Der Kardinal Farnese hatte das Haus der Accoromboni noch niemals so oft besucht als jetzt. Man empfing ihn jedesmal, wie es sich von selbst versteht, mit der größten Ehrfurcht, und doch fühlte es die Matrone nur allzu deutlich, daß sie, ungeachtet der Freundlichkeit des Fürsten, nicht mehr so wie sonst auf ihn vertrauen konnte. Man meldete ihn wiederum, und da die Tochter in der Messe war, so empfing ihn die Mutter, und es schien ihm lieb zu sein, sich mit dieser allein unterhalten zu können.

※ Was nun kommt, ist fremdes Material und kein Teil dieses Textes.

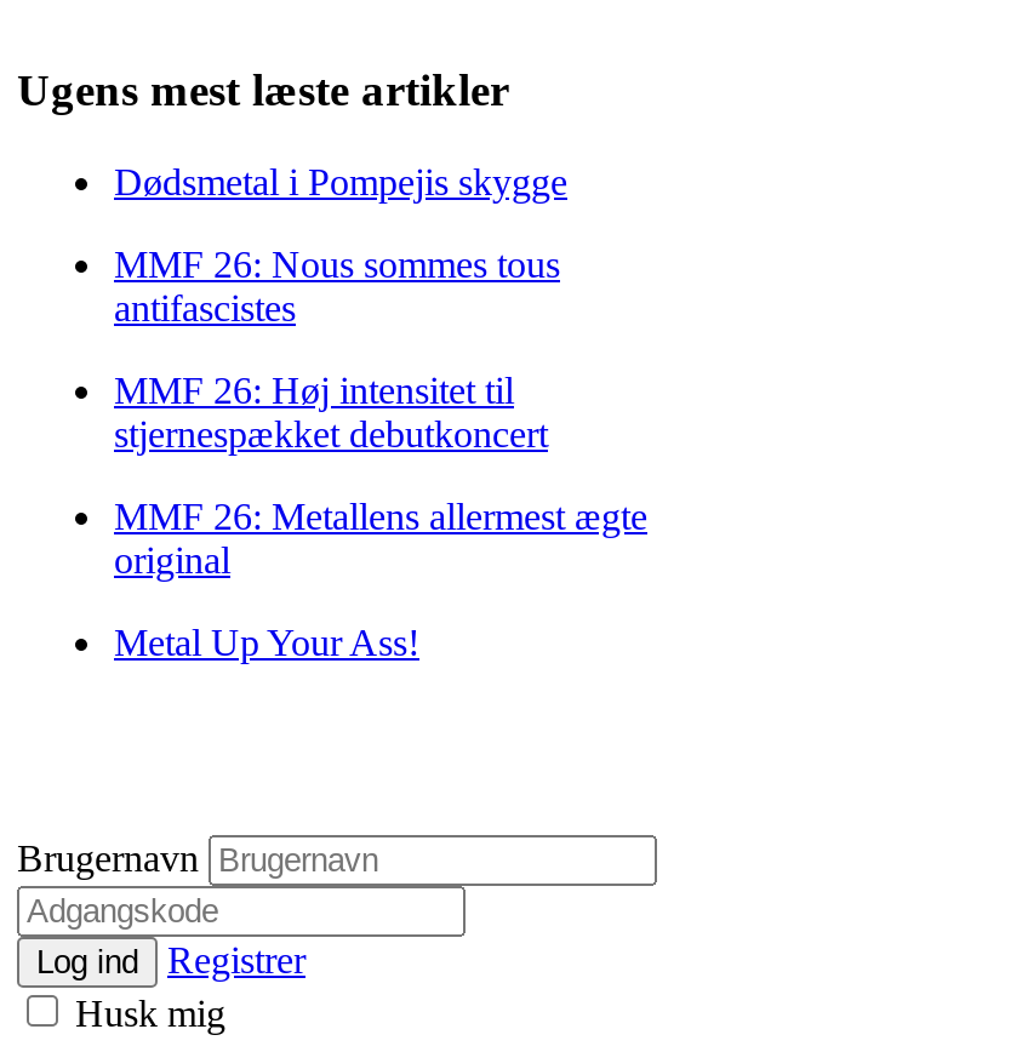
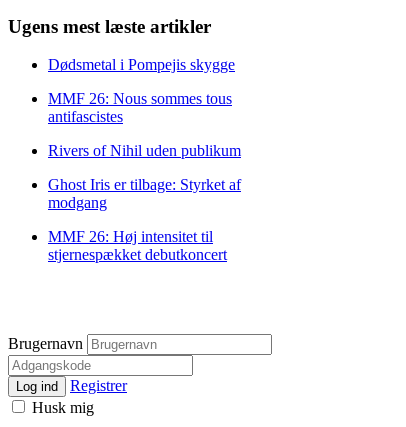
none -> [48,142,241,211] Rivers of Nihil uden publikum | Ghost Iris er tilbage: Styrket af | modgang
moved [114,371,548,455] -> [48,228,227,263]: MMF 26: Høj intensitet til | stjernespækket debutkoncert
[114,497,647,664] MMF 26: Metallens allermest ægte | original | Metal Up Your Ass! -> none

Donna Julia fühlte, so fein auch der Kardinal war, daß er heut etwas Besonderes ihr mitzuteilen habe; denn er war halb zerstreut und doch aufgeregt, sein schönes großes Auge glänzte mehr als sonst, und er fing ein Gespräch an und ließ es wieder fallen, fragte, ohne die Antwort abzuwarten, und zeigte in seiner Miene, die bald ernst, bald freundlich wechselte, daß er etwas Wichtiges vorhabe.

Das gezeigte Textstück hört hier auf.